Em 16 de julho de 1997, era aprovada a Lei Geral de Telecomunicações (LGT), alterando radicalmente o modelo do setor de um sistema fortemente calcado na oferta de serviços por empresas estatais para a abertura de mercado à iniciativa privada. Passados 21 anos, o desenvolvimento tecnológico e econômico do segmento impôs novos desafios. Contudo, possíveis mudanças na lei em debate no Congresso Nacional ainda geram polêmica entre diversos segmentos.
Desde a década de 1960, com uma nova legislação para as comunicações, os serviços de telecomunicações passaram a ser organizados e ofertados aos cidadãos por várias empresas públicas naquilo que se convencionou chamar de Sistema Telebrás. Na década de 1990, ele fez parte do processo de privatizações de diversos setores.

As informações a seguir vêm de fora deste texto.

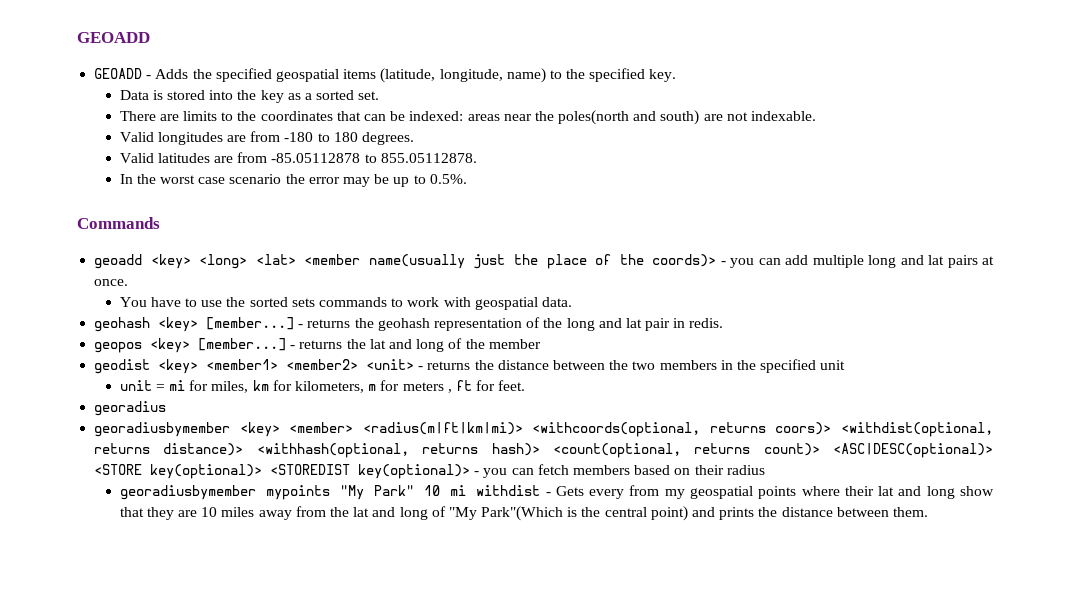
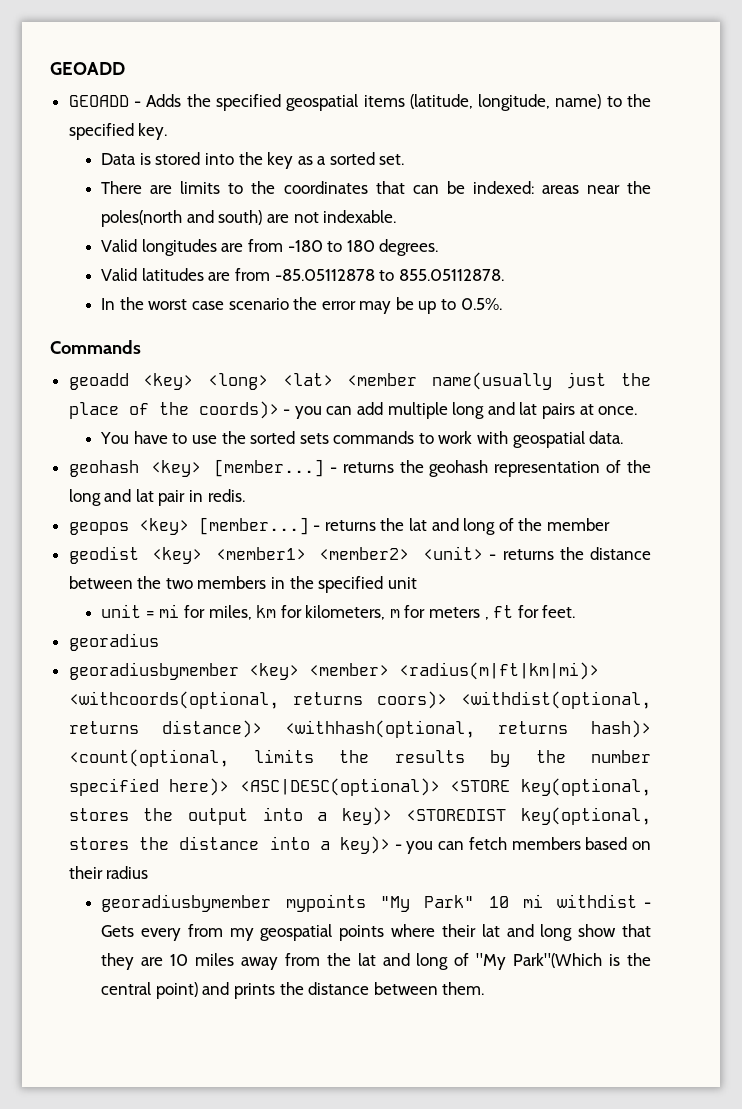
[694,443,993,458] [94,464,471,479] returns count)> <ASC|DESC(optional)> <STORE key(optional)> <STOREDIST key(optional)> -> [254,749,651,767] [68,778,651,796] [68,807,651,825] [68,836,391,854] limits the results by the number specified here)> <ASC|DESC(optional)> <STORE key(optional, stores the output into a key)> <STOREDIST key(optional, stores the distance into a key)>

Em 1998, sua exploração foi concedida a quatro entes: a espanhola Telefônica (estado de São Paulo), Embratel (redes para ligações de longa distância) Telemar (Nordeste e parte do Norte) e Brasil Telecom (Sul, Centro-Oeste e parte do Norte). Em 2008, a Telemar comprou a Brasil Telecom, originando a operadora Oi. A infraestrutura foi mantida como propriedade da União e deveria ser explorada por 25 anos, quando novos contratos de concessão seriam celebrados ou ela retornaria ao Estado.
A base do novo modelo foi a aprovação da LGT em 1997. A despeito das telecomunicações serem um serviço público previsto na Constituição, sua exploração podia ser feita por meio de concessão a terceiros. Para isso, foram criados dois regimes. O regime público, que seria aplicado a serviços essenciais, envolvia metas de universalização, algum grau de controle de preços e garantias de continuidade, entre outras exigências. O único serviço incluído nessa categoria foi a telefonia fixa. Já o regime privado continha poucas obrigações. Essa classificação foi atribuída aos demais serviços, como a telefonia móvel.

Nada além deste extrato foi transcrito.